I do feel as if I am cruising at a little faster on flat terrain and on my maiden voyage, I hit 39 mph on a course that I've ridden on before without realizing I got anywhere near that fast.  And the next day was my fastest every time commuting to work.  All of that being said, I'm not really yet convinced how much of a difference it has made (although it's pretty clear that it hasn't gotten any worse).  Time will tell.


  1. Looks good Charles! If you want to lower the seat back further to say 35 to 40deg you may need to bend and reinforce the seat-post.

    Well, this may not work with a stiff Aluminium-alloy post but a steel one can be bent and reinforced around the bend. You can ask at the cruzbike site form further ideas.
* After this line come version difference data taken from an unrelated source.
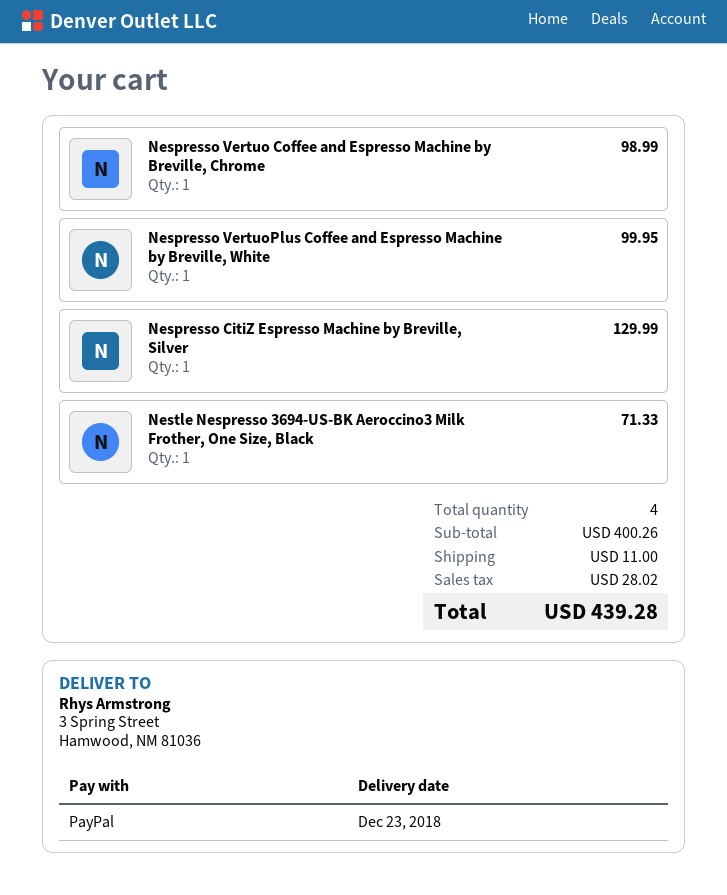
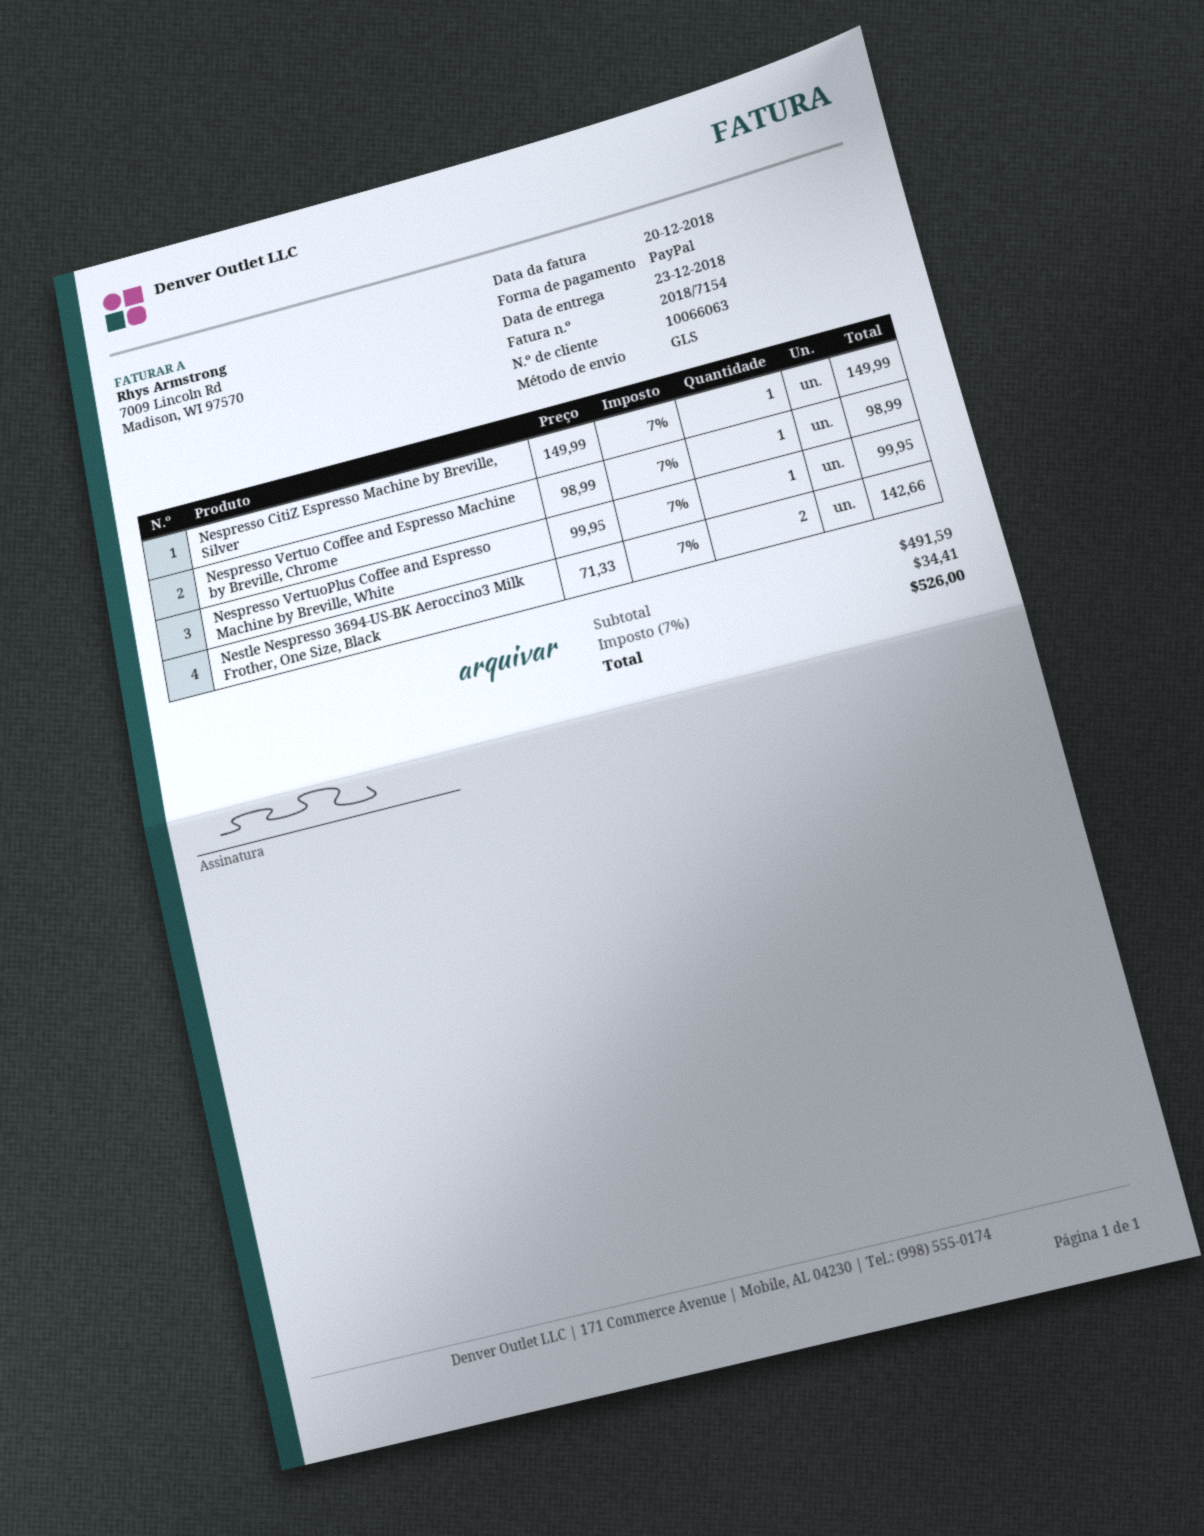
Nespresso CitiZ Espresso Machine by Breville, Silver: 1 for 129.99 -> 1 for 149.99
Nestle Nespresso 3694-US-BK Aeroccino3 Milk Frother, One Size, Black: 1 for 71.33 -> 2 for 142.66
subtotal: 400.26 -> 491.59
shipping: 11.00 -> none
tax: 28.02 -> 34.41
total: 439.28 -> 526.00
    Look at mine, my seat back starts at 35 deg lower back then curves up to approx 50deg near the shoulder area, here:

    It does feel very aero.

  2. Thanks! I've heard the same thing: bending an aluminum (alloy) seat post is difficult, but a steel/chrome-alloy one would probably work.

    In my case, I need clearance to pull the trail-a-bike, so I'm not sure that I can go much lower than I am (although looking at my picture, maybe there is some room).

  3. Hello and thank You for your scripts.
    On my single crank sofrider, I've problem too: the chain sometimes fell off shifting gears, on the right side.
    In your opinion, how can I solve my problem?